FlyingLawnmower · on June 25, 2021

Have you thought about using central/global differential privacy (which tends to have much less noise) on the "high level aggregates" or "aggregated datasets" that persist after the research study ends?

E.g. from the FAQ: "We do intend to release aggregated data sets in the public good to foster an open web. When we do this, we will remove your personal information and try to disclose it in a way that minimizes the risk of you being re-identified."

It's a little worrying to think that this disclosure process might be done with no formal privacy protection. See the Netflix competition, AOL search dataset, Public Transportation in Victoria, etc. case studies of how non-formal attempts at anonymization can fail users.

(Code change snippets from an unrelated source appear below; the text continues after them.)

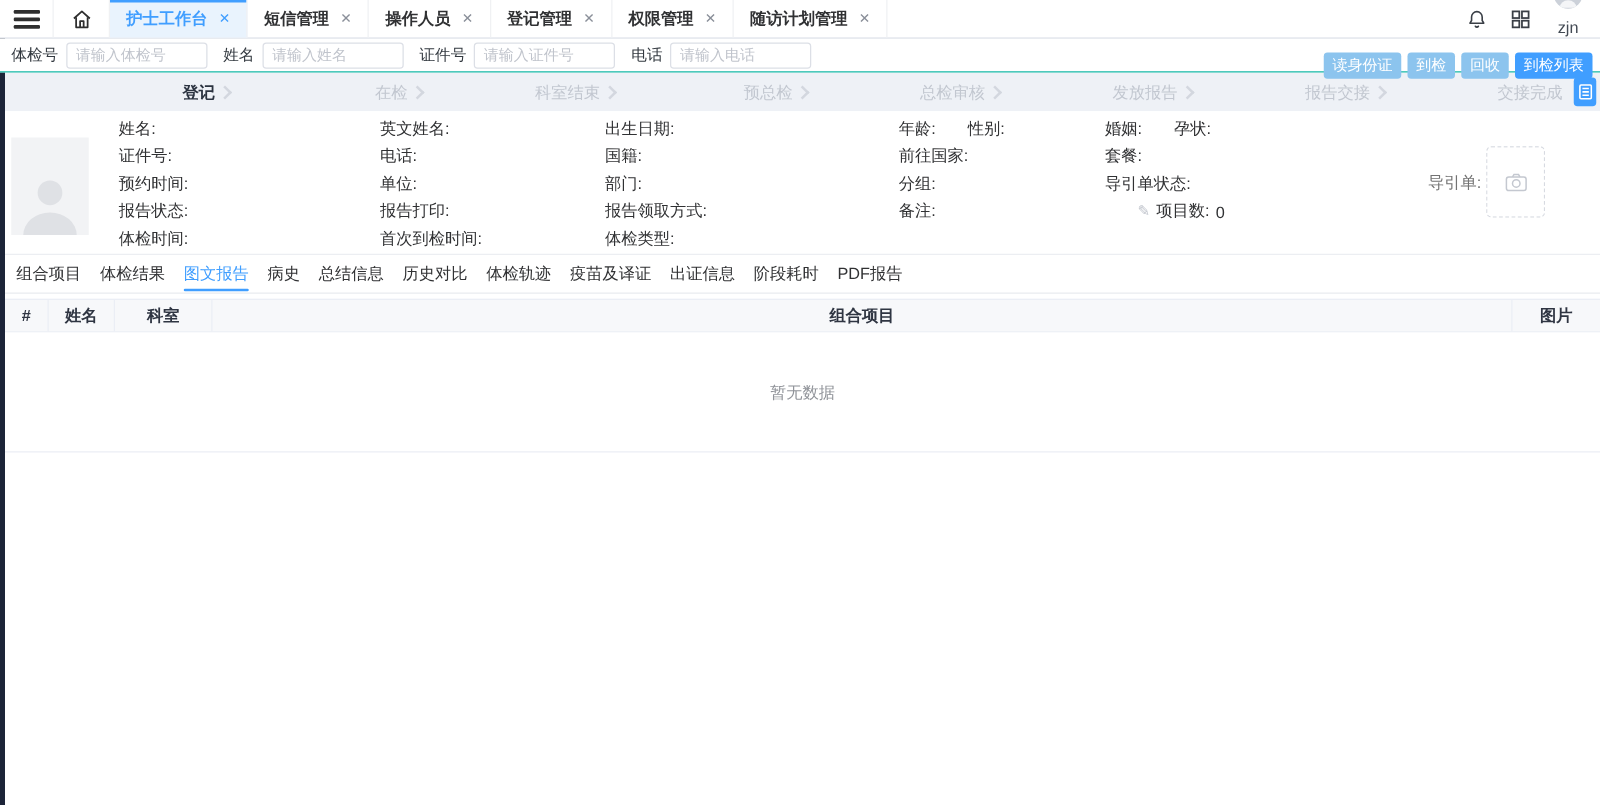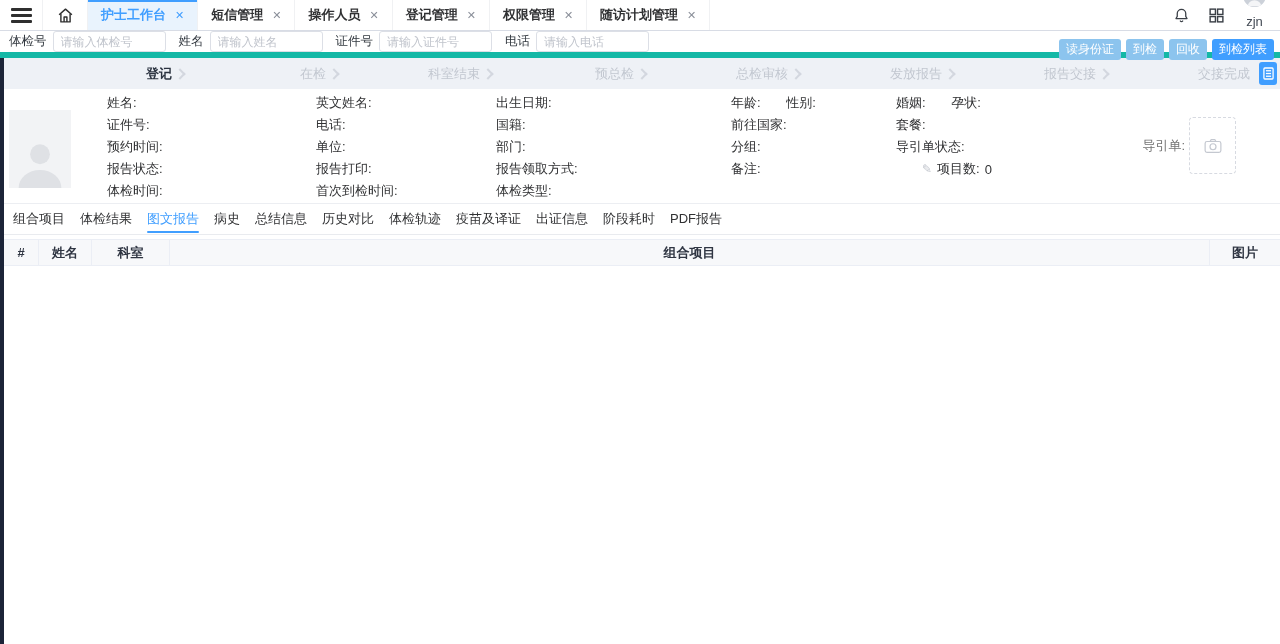--- a/index.html
+++ b/index.html
@@ -30,7 +30,7 @@
   .caret { font-size:10px; color:#6b7280; }
 
   
-  .searchbar { height:27px; display:flex; align-items:center; padding:0 6px 0 9px; border-bottom:6px solid #14b8a6; background:#fff; position:relative; z-index:10; }
+  .searchbar { height:27px; display:flex; align-items:center; padding:0 6px 0 9px; border-bottom:1px solid #14b8a6; background:#fff; position:relative; z-index:10; }
   .sf { display:flex; align-items:center; margin-right:13px; }
   .sf label { font-size:12.5px; color:#32383f; margin-right:6px; white-space:nowrap; }
   .sf input { width:113px; height:21px; border:1px solid #dcdfe6; border-radius:3px; padding:0 7px; font-size:12px; color:#333; outline:none; font-family:inherit; }

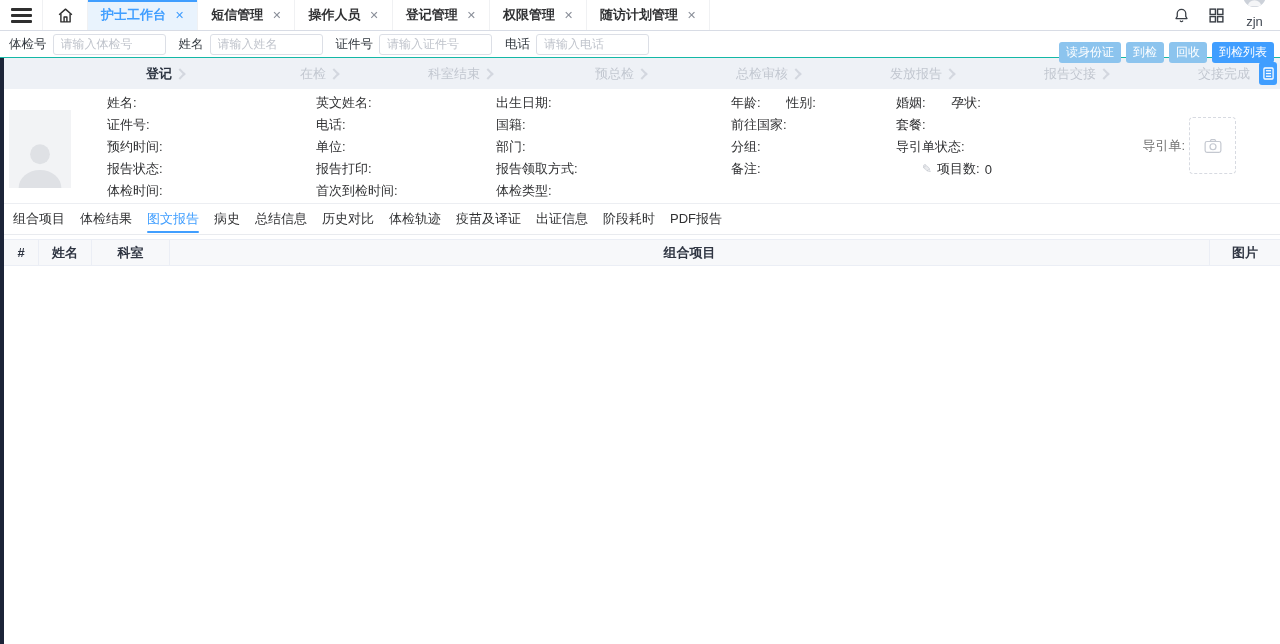--- a/index.html
+++ b/index.html
@@ -50,7 +50,7 @@
   
   .patient { margin-left:4px; height:115px; position:relative; background:#fff; border-bottom:1px solid #eceef2; }
   .photo { position:absolute; left:5px; top:21px; width:62px; height:78px; background:#f2f3f5; display:flex; align-items:flex-end; justify-content:center; overflow:hidden; }
-  .pgrid { position:absolute; left:103px; top:3px; display:grid; grid-template-columns:209px 180px 235px 165px 300px; grid-auto-rows:22px; align-items:center; font-size:13px; color:#303133; }
+  .pgrid { position:absolute; left:91px; top:3px; display:grid; grid-template-columns:209px 180px 235px 165px 300px; grid-auto-rows:22px; align-items:center; font-size:13px; color:#303133; }
   .cell { white-space:nowrap; }
   .cell .lbl2 { margin-left:22px; }
   .proj-cell { display:flex; align-items:center; gap:5px; padding-left:26px; color:#303133; }

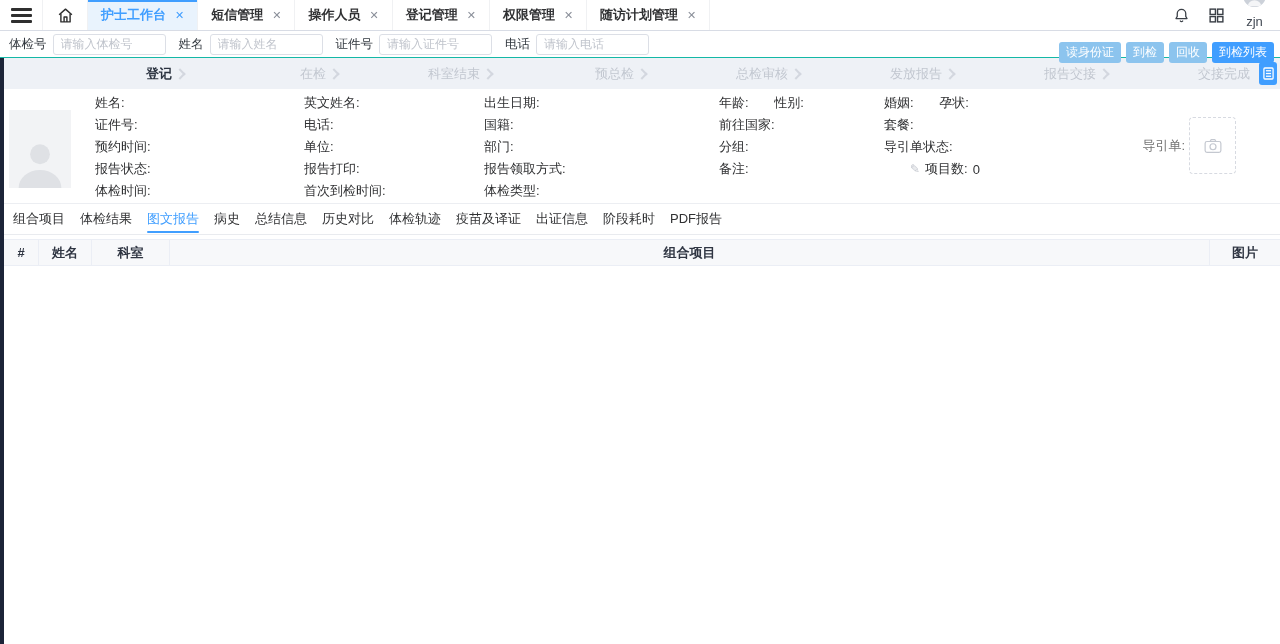--- a/index.html
+++ b/index.html
@@ -281,6 +281,7 @@
     <div class="th th-combo">组合项目</div>
     <div class="th th-pic">图片</div>
   </div>
+  <div class="tbody-empty">暂无数据</div>
 </div>
 
 </body></html>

jonathanmayer · on June 25, 2021

> Have you thought about using central/global differential privacy (which tends to have much less noise) on the "high level aggregates" or "aggregated datasets" that persist after the research study ends?

Yes. Central differential privacy is a very promising direction for datasets that result from studies on Rally.

> It's a little worrying to think that this disclosure process might be done with no formal privacy protection. See the Netflix competition, AOL search dataset, Public Transportation in Victoria, etc. case studies of how non-formal attempts at anonymization can fail users.

I've done a little re-identification research, and my faculty neighbor at Princeton CITP wrote the seminal Netflix paper, so we take this quite seriously.

skybrian · on June 25, 2021

Interesting. I can see that RAPPOR seems to be deprecated in favor of something else called ukm (Url-keyed metrics) but not why this change is being made. Is there somewhere I can read more about it?

jonathanmayer · on June 25, 2021

I am not aware of any public announcement or explanation. Which is... probably intentional, since Google is removing a headline privacy feature from Chrome.

skybrian · on June 25, 2021

How did you learn about it? By studying the code?

jonathanmayer · on June 25, 2021

Our team looked closely at the Google, Microsoft, and Apple local differential privacy implementations when building Rally. It helped that we have friends who worked on RAPPOR.

skybrian · on June 25, 2021

Did you end up using differential privacy in Rally? What's the thinking behind this?